Fry called Rice a creature of Washington, D.C. who despite his conservative voting record sided with majority Democrats when he voted to impeach the former president.
“For years, he talked conservative at home but as soon as he crawled back to Washington and the swamp, he sided with Nancy Pelosi,” he said. “He broke our trust. He sided with Nancy Pelosi deciding to impeach. That implies why Tom Rice-a-Roni is the next San Francisco treat.”
Arrington painted Mace, who was attending the SXSW festival in Austin, Texas on March 12, as the “Liz Cheney of the South.” She described her as a disinterested representative for the Lowcountry district she represents, and criticized her efforts to decriminalize marijuana federally, her numerous pieces of animal welfare legislation and her highly publicized visit to Trump Tower after Trump endorsed Arrington.
“She flipped on the Republican Party,” Arrington said in an interview. “She flipped on every person in the district who voted for her when she voted to certify the results of the election and blame Trump for Jan. 6. It’s easy to go to the right of that. She’s a moderate.”
While Mace and Rice drew ire for their votes against Trump — Rice to impeach him, Mace to certify the results of the 2020 election — several attendees interviewed by The Post and Courier described a more complicated political landscape in their respective 1st and 7th congressional districts.
“I think Tom Rice has been doing a decent job, but I’m also for term limits,” Florence resident Brad Hill said. “People get there and they just get complacent.

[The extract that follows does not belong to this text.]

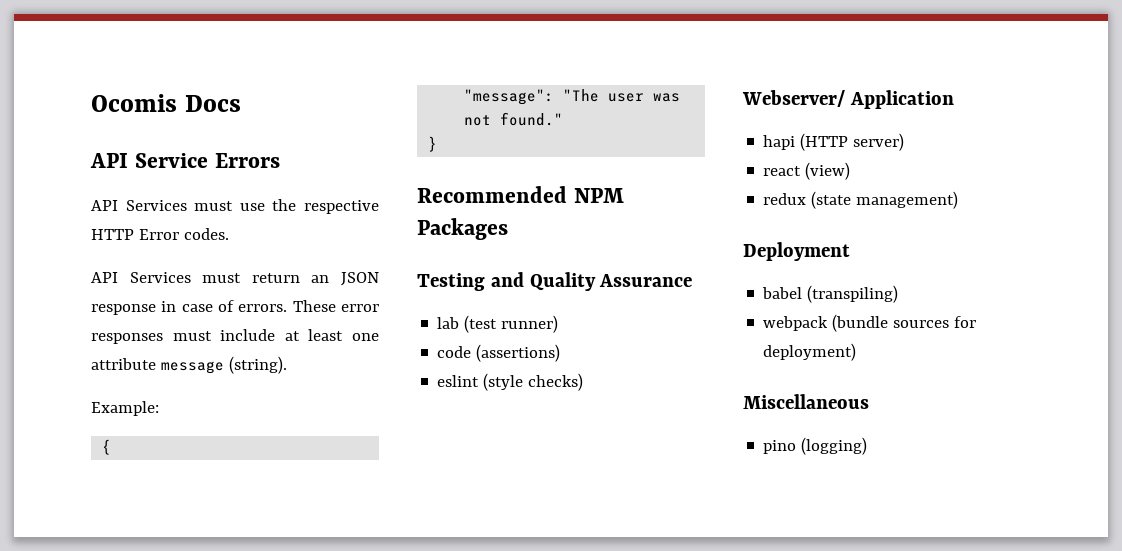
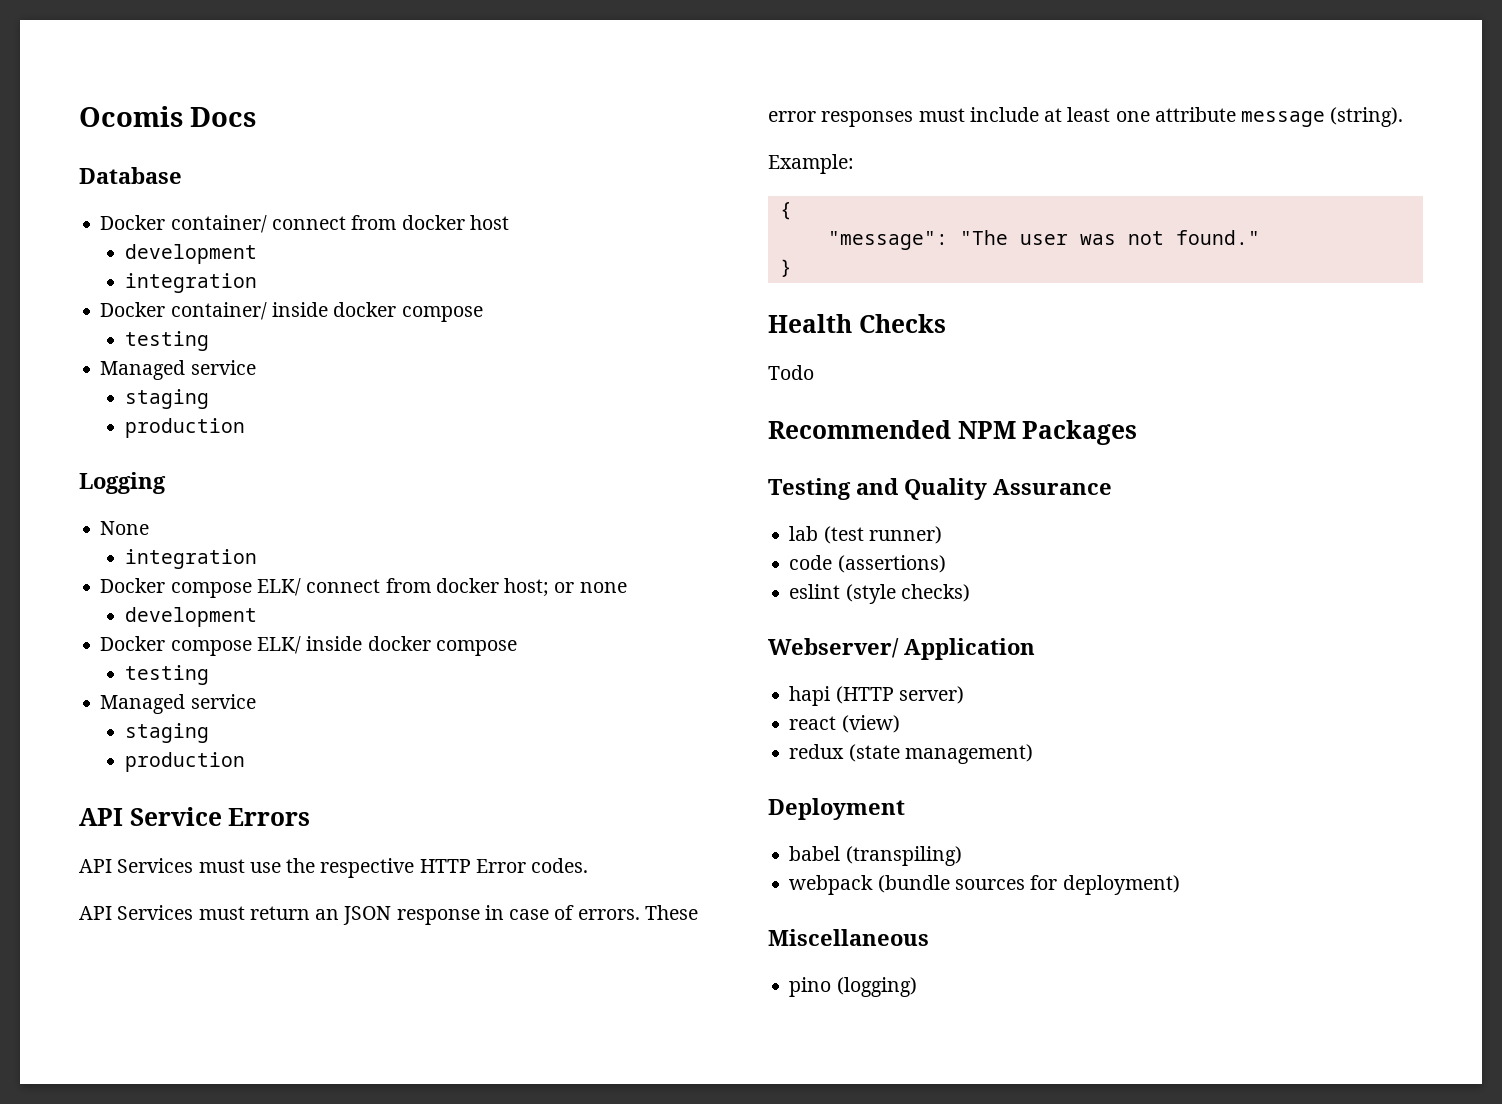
(241, 103) none -> [79,167,182,184] [100,215,509,233] [124,244,257,264] [124,273,257,293] [100,302,483,322] [124,331,209,351] [100,360,256,380] [124,389,209,409] [124,418,245,438] [79,472,166,494] [100,521,150,535] [124,549,257,569] [100,578,627,598] [124,607,257,627] [100,636,517,656] [124,665,209,685] [100,694,256,714] [124,723,209,743] [124,752,245,772] // Database // Docker container/ connect from docker host // development // integration // Docker container/ inside docker compose // testing // Managed service // staging // production // Logging // None // integration // Docker compose ELK/ connect from docker host; or none // development // Docker compose ELK/ inside docker compose // testing // Managed service // staging // production
(438, 144) none -> [768,314,946,333] [768,365,814,380] // Health Checks // Todo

People like Russell Fry, we just need new blood in there, some new perspective.”
Others pondered a change in direction for the contemporary GOP, which has faced ongoing conflicts between the Trump wing of the party and the traditional, establishment candidates who have been seen as at-odds with his populist vision, and whether a more conservative candidate would be able to triumph in a competitive district like Mace's coastal 1st District.
“Is it the right time to be fighting against each other? Probably not,” said Fran Podlesney, another rally attendee, from Myrtle Beach. “But does it need to be done? Probably.”
Schuyler Kropf contributed to this report.